The conventional “nonmagnetic” Guinier law represents the low-q approximation for the small-angle scattering curve from an assembly of particles. It has been derived for nonmagnetic particle-matrix-type systems and is routinely employed for the estimation of particle sizes in e.g., soft-matter physics, biology, colloidal chemistry, materials science. Here, the extension of the Guinier law is provided for magnetic SANS through the introduction of the magnetic Guinier radius, which depends on the applied magnetic field, on the magnetic interactions (exchange constant, saturation magnetization), and on the magnetic anisotropy-field radius. The latter quantity characterizes the size over which the magnetic anisotropy field is coherently aligned into the same direction. In contrast to the conventional Guinier law, the magnetic version can be applied to fully dense random-anisotropy-type ferromagnets. The range of applicability is discussed and the validity of the approach is experimentally demonstrated on a Nd-Fe-B-based ternary permanent magnet and on a nanocrystalline cobalt sample.
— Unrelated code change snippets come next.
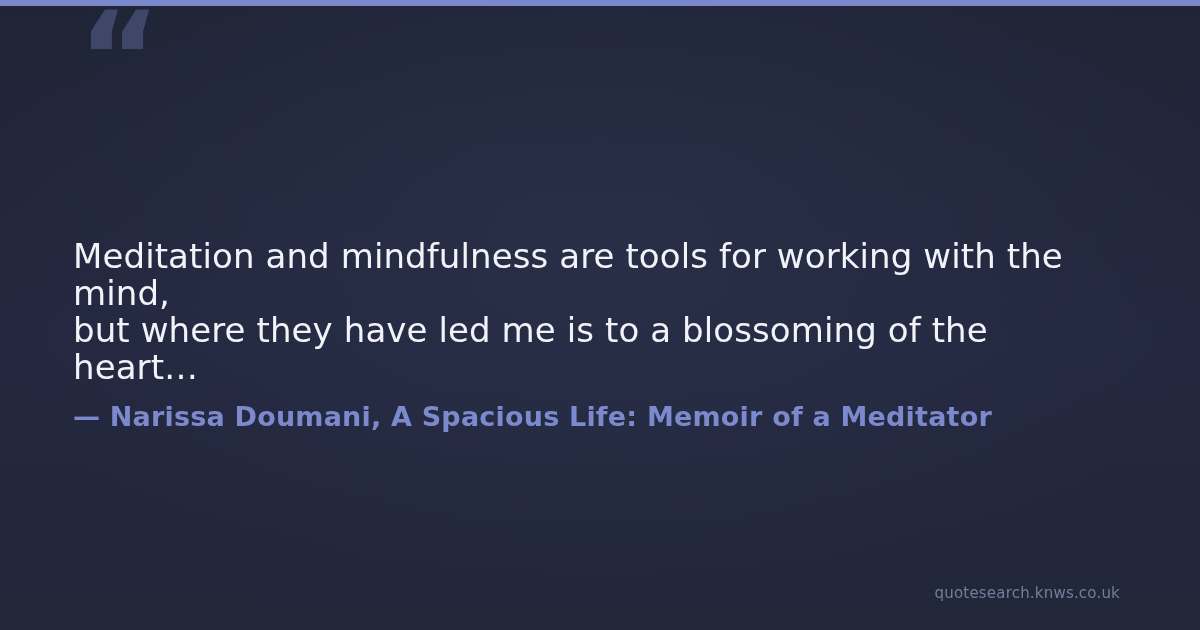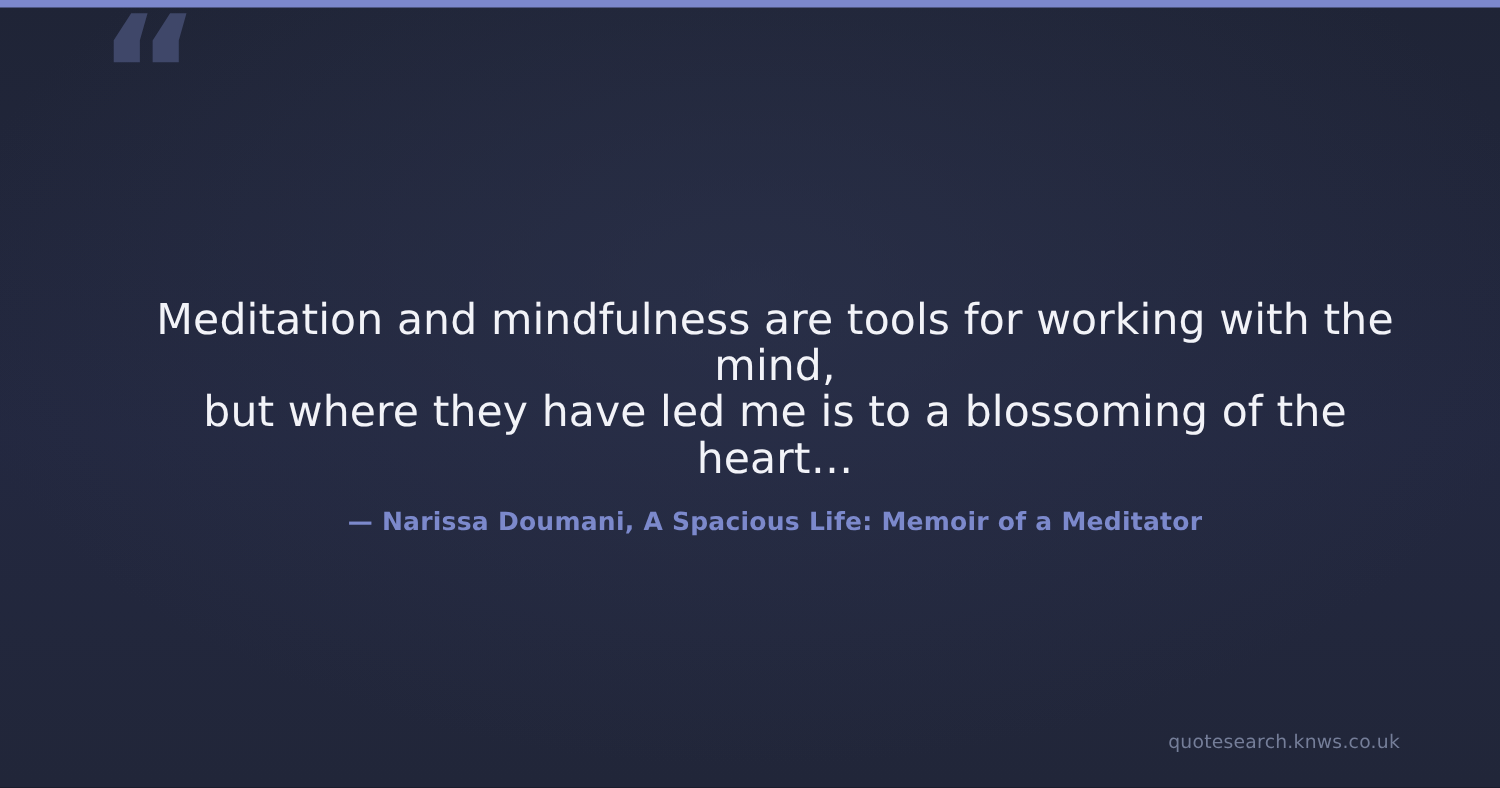--- a/index.html
+++ b/index.html
@@ -43,41 +43,40 @@
     font-weight: 700;
     line-height: 1;
     color: #3f4769;
     letter-spacing: -2px;
     user-select: none;
   }
 
   
   #content {
     position: absolute;
-    left: 96px;
+    left: 73px;
     top: 238px;
     width: 1048px;
-    text-align: center;
   }
 
   #quote-text {
     margin: 0;
     font-family: "DejaVu Sans", sans-serif;
     font-size: 34px;
     font-weight: 400;
     line-height: 37px;
     color: #f2f3f8;
     letter-spacing: 0.1px;
     white-space: pre-line;
   }
 
   #attribution {
     margin: 18px 0 0 0;
     font-family: "DejaVu Sans", sans-serif;
-    font-size: 20px;
+    font-size: 27px;
     font-weight: 700;
     line-height: 26px;
     color: #7c89cc;
     letter-spacing: 0.2px;
   }
 
   
   #watermark {
     position: absolute;
     right: 80px;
Rare-earth-free permanent magnets in general and the Mn-Bi-based ones in particular have received a lot of attention lately due to their application potential in electronics devices and electromotors. Mn-Bi samples with three different alloy compositions were studied by means of unpolarized SANS and by very small-angle neutron scattering (VSANS). It turns out that the magnetic scattering of the Mn-Bi samples is determined by long-wavelength transversal magnetization fluctuations. The neutron data is analyzed in terms of the generalized Guinier-Porod model and the distance distribution function. The results for the so-called dimensionality parameter obtained from the Guinier-Porod model indicate that the magnetic scattering of a Mn$_{45}$Bi$_{55}$ specimen has its origin in slightly shape-anisotropic structures and the same conclusions are drawn from the distance distribution function analysis.
Finally, based on Brown’s static equations of micromagnetics and the related theory of magnetic SANS, the uniaxial polarization of the scattered neutron beam of a bulk magnetic material is computed. The theoretical expressions are tested against experimental data on a soft magnetic nanocrystalline alloy, and both qualitative and quantitative correspondence is discussed. The rigorous analysis of the polarization of the scattered neutron beam establishes the framework for the emerging polarized real-space techniques such as spin-echo small-angle neutron scattering (SESANS), spin-echo modulated small-angle neutron scattering (SEMSANS), and polarized neutron dark-field contrast imaging (DFI), and opens up a new avenue for magnetic neutron data analysis on nanoscaled systems.